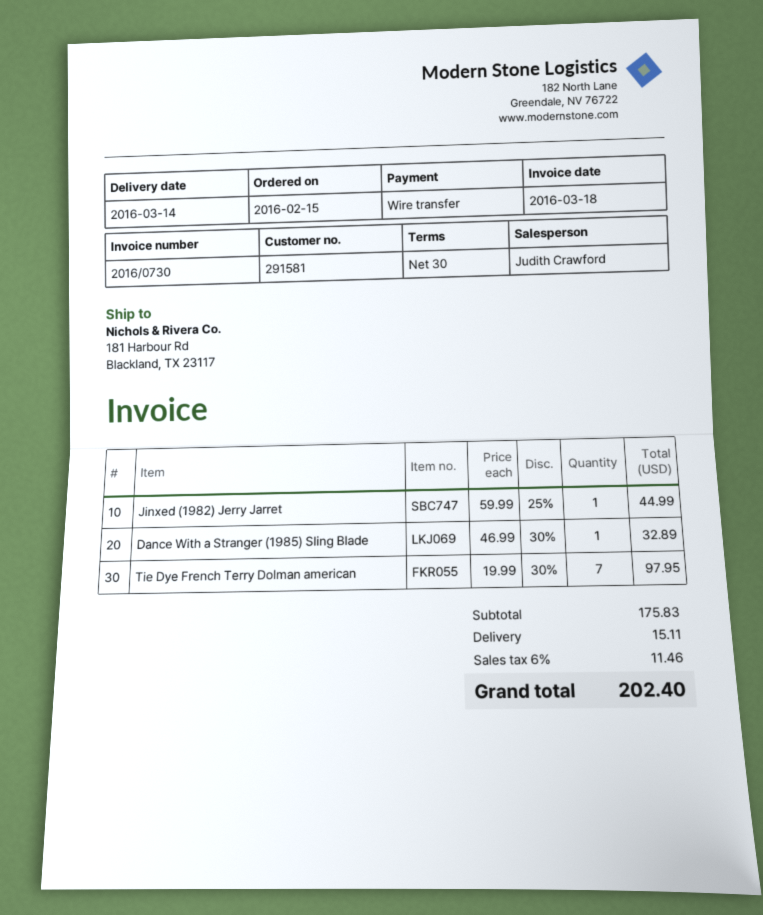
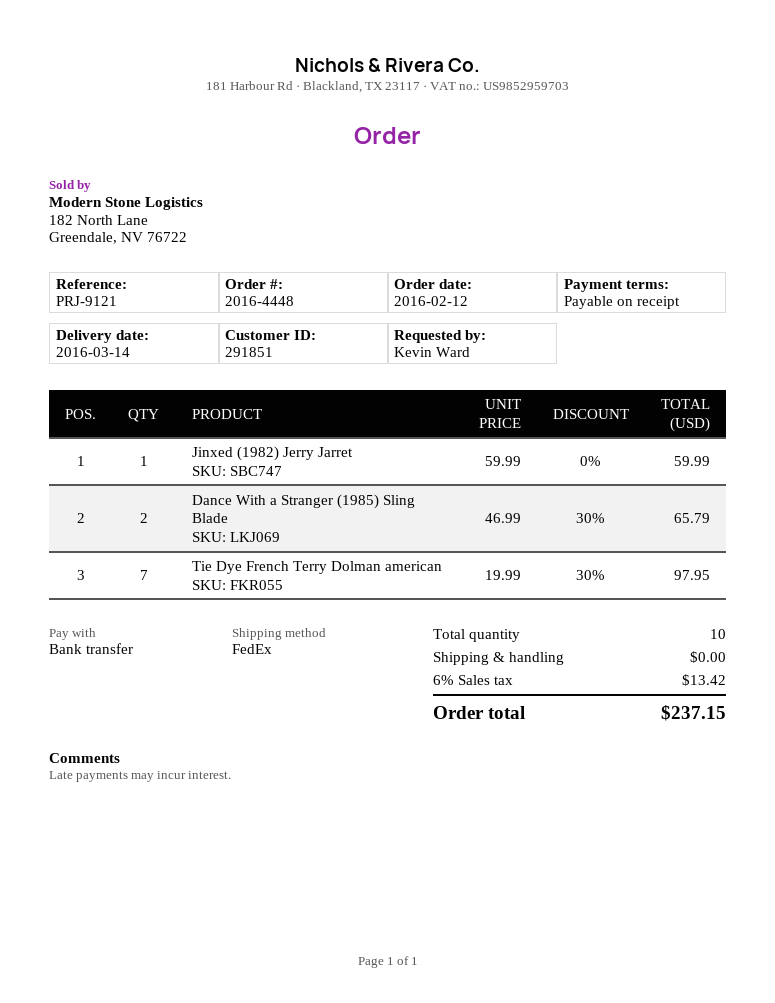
order date: 2016-02-15 -> 2016-02-12
payment terms: 30 days -> on receipt
customer number: 291581 -> 291851
Jinxed (1982) Jerry Jarret: 1 x 59.99 - 25% = 44.99 -> 1 x 59.99 = 59.99
Dance With a Stranger (1985) Sling Blade: 1 x 46.99 - 30% = 32.89 -> 2 x 46.99 - 30% = 65.79
shipping: 15.11 -> 0.00
tax: 6% = 11.46 -> 6% = 13.42
total: 202.40 -> 237.15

-- Brief --
Write out, word for word, all lines from the line that holds "shipping: 15.11 -> 0.00" through the last line of the listing, with both end lines kept.

-- Output for this exercise --
shipping: 15.11 -> 0.00
tax: 6% = 11.46 -> 6% = 13.42
total: 202.40 -> 237.15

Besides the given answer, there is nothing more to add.